Germany’s Financial Regulator Imposes New Sanctions on N26 Amid Leadership Changes
Germany’s financial watchdog, BaFin, has imposed new sanctions on the fintech company N26, increasing pressure on the company as it works through leadership changes and resolves a dispute between its founders and investors. The new sanctions come after a recent review by the regulator. The full story can be found Here.
New Sanctions and Their Implications
As a result of BaFin’s recent review, N26, a Berlin-based digital bank, has been ordered to stop new mortgage lending activities in the Netherlands. Additionally, BaFin has levied further capital requirements related to the halted business activities and highlighted general deficiencies in N26’s risk and complaints department. Furthermore, a special monitor has been appointed by BaFin to oversee changes.

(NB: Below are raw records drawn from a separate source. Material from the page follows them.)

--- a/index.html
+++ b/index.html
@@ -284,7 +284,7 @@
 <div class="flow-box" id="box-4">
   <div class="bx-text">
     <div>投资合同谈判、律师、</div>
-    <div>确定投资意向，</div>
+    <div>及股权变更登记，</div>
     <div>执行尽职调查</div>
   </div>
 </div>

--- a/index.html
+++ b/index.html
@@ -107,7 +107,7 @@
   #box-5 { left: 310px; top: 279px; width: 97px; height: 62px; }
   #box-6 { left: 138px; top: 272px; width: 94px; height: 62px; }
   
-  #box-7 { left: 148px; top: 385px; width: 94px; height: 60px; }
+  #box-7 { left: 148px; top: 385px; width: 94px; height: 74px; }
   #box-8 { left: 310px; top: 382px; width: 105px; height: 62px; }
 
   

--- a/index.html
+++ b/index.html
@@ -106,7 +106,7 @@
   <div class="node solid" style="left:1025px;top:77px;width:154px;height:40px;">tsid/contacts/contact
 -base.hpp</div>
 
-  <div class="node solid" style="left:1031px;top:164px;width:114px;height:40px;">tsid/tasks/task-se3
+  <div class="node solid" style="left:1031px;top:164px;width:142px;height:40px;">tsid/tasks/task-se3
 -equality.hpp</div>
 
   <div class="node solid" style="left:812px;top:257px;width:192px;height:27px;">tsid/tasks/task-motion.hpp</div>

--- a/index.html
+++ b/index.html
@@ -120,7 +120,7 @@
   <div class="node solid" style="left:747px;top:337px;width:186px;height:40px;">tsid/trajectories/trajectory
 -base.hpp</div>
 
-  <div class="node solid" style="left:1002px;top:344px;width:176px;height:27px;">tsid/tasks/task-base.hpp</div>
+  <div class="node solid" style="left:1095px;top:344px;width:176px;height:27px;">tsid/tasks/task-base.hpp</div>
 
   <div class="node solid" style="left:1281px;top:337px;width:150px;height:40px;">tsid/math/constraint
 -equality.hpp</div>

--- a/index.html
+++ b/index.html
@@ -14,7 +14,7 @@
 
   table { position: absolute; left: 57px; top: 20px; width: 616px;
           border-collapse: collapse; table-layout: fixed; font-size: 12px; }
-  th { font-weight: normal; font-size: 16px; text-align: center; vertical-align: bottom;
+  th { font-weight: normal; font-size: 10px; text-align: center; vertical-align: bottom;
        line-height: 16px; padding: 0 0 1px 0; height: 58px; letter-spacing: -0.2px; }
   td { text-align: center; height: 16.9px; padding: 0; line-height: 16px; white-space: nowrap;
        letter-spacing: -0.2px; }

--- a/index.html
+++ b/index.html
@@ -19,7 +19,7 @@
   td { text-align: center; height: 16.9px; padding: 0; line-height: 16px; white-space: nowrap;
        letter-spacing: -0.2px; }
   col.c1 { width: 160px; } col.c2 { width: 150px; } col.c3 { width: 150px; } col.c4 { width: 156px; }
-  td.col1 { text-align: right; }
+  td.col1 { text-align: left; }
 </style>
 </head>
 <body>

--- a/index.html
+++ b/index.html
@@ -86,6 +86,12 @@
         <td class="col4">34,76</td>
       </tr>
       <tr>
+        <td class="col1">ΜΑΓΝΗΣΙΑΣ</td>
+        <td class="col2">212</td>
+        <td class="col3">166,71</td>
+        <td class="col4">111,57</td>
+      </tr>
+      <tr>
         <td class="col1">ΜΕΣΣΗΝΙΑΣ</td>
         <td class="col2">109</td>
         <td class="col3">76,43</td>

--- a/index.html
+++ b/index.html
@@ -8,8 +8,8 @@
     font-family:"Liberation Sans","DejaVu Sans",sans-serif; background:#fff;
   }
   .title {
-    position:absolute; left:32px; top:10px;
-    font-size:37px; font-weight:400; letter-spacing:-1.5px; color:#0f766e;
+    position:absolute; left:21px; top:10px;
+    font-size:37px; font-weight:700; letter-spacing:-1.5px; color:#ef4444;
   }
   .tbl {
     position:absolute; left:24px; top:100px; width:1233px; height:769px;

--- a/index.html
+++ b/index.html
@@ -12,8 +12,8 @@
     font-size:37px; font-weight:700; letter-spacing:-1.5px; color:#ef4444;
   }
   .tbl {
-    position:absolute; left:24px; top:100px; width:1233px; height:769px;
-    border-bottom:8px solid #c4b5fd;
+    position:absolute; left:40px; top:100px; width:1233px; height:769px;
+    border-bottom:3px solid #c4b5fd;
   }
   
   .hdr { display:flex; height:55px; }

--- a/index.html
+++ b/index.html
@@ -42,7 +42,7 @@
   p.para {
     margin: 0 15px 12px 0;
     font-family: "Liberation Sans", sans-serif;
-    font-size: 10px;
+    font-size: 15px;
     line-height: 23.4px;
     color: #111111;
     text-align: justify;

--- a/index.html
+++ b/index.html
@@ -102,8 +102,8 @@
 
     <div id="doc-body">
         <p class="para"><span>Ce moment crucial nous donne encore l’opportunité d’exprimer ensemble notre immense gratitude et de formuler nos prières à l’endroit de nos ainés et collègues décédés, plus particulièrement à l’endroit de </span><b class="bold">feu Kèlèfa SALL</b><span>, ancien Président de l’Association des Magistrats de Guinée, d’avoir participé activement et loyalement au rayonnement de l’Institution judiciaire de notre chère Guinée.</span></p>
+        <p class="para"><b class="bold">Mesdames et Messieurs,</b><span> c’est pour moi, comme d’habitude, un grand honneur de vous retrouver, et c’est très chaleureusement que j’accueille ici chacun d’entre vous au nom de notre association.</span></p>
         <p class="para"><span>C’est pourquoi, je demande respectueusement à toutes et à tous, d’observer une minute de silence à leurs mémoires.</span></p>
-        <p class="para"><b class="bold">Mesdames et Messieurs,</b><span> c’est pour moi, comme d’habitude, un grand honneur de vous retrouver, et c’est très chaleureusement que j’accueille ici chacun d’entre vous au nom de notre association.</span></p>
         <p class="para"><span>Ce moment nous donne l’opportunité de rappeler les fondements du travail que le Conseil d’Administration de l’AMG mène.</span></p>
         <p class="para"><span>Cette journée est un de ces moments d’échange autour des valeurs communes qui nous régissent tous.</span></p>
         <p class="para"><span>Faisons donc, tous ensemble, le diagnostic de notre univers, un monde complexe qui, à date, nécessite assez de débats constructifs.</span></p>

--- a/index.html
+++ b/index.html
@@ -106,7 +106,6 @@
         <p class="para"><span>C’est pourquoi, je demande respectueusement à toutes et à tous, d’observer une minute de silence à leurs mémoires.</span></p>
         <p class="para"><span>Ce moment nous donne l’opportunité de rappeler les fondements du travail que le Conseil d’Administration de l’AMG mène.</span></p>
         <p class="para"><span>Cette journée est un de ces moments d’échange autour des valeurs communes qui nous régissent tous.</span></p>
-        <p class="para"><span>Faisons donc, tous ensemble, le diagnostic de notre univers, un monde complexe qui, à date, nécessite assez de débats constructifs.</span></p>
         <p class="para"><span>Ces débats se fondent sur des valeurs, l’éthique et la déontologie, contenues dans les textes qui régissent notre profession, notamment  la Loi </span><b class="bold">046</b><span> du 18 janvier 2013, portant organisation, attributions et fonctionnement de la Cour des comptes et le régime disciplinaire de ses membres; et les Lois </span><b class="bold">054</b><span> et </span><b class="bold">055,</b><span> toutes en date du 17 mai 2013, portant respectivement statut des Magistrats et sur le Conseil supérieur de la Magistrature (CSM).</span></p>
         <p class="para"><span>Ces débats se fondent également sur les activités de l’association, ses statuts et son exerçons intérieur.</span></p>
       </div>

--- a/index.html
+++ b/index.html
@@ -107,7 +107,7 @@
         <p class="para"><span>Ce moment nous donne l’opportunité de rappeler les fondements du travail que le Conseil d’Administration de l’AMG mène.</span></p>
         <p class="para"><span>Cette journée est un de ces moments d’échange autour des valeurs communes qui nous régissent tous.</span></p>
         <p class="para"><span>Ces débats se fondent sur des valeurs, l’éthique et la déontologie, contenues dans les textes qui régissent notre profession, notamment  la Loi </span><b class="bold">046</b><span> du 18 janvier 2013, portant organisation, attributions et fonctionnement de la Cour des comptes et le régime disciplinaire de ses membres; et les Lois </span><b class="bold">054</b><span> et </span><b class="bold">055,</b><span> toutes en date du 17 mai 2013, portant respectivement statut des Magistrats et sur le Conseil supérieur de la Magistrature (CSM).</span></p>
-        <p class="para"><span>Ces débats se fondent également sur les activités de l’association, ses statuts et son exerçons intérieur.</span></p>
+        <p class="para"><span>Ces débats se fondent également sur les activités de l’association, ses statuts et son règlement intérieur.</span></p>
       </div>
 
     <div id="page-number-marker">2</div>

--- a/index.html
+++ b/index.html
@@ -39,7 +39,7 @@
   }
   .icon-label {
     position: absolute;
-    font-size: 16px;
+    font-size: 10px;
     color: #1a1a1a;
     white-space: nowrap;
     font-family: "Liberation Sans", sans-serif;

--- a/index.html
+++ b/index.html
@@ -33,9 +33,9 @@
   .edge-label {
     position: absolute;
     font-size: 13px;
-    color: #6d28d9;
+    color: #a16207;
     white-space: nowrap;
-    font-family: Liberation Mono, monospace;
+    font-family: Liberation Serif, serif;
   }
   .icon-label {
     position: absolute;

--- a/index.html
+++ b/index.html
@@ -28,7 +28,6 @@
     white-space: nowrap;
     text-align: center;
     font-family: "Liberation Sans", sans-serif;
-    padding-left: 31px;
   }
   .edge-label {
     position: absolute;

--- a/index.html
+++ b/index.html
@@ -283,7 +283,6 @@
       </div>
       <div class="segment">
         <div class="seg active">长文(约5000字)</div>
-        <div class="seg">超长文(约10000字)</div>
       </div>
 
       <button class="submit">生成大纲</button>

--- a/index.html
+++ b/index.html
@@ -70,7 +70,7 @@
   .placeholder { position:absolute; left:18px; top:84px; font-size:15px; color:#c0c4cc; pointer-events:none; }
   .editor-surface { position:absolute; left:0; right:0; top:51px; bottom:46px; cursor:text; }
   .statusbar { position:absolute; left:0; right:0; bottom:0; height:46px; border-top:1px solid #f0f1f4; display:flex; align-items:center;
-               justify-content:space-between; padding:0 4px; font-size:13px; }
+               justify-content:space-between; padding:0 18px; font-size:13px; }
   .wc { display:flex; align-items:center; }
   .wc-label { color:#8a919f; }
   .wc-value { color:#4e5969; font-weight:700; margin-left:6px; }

The latest intervention comes after a previous monitor appointed by BaFin left the bank late last year. This had resulted in the lifting of a 50,000-a-month cap on new customers that had been imposed over alleged failures in anti-money laundering controls.
Shareholder Agreement and Leadership Changes
The renewed scrutiny brought on by these sanctions hastens the negotiations over a new shareholder agreement, which has remained unsigned despite months of talks. Under the proposed terms, the two founders, who together own about 20% of the shares, would relinquish special voting rights that grant them veto power over significant decisions. They would also only be allowed to nominate two supervisory board members instead of the current four.
In return, the 25% annual returns guaranteed to new investors who participated in a 2021 fundraising would be reduced. Maximilian Tayenthal, one of the co-founders, is expected to leave the management board at the end of 2025 as part of this deal. His co-founder, Valentin Stalf, had already stepped down as chief executive earlier this year with the intention of joining the supervisory board.
The Way Forward for N26
Recently, N26 appointed three new members to its supervisory board, including former Bundesbank executive Andreas Dombret as chair, who replaced Marcus Mosen after he became interim chief executive. The board is currently searching for an external chief executive to succeed Tayenthal, according to people familiar with its thinking.
In an interview with German newspaper Börsen-Zeitung, Mosen mentioned that he was a temporary “man for the transformation”, brought in by investors to stabilize the bank, address BaFin’s findings, and guide a strategic reset.
N26 stated that it was working closely with supervisory authorities and the special monitor. The bank also mentioned that teams across the company were implementing governance and operational measures to ensure “coordinated and timely execution” as part of a broader overhaul of controls, processes, and structures.
When asked to comment on the shareholder agreement and the search for a new chief executive, the bank referred to the supervisory board. A spokesperson for supervisory board chair Dombret declined to comment.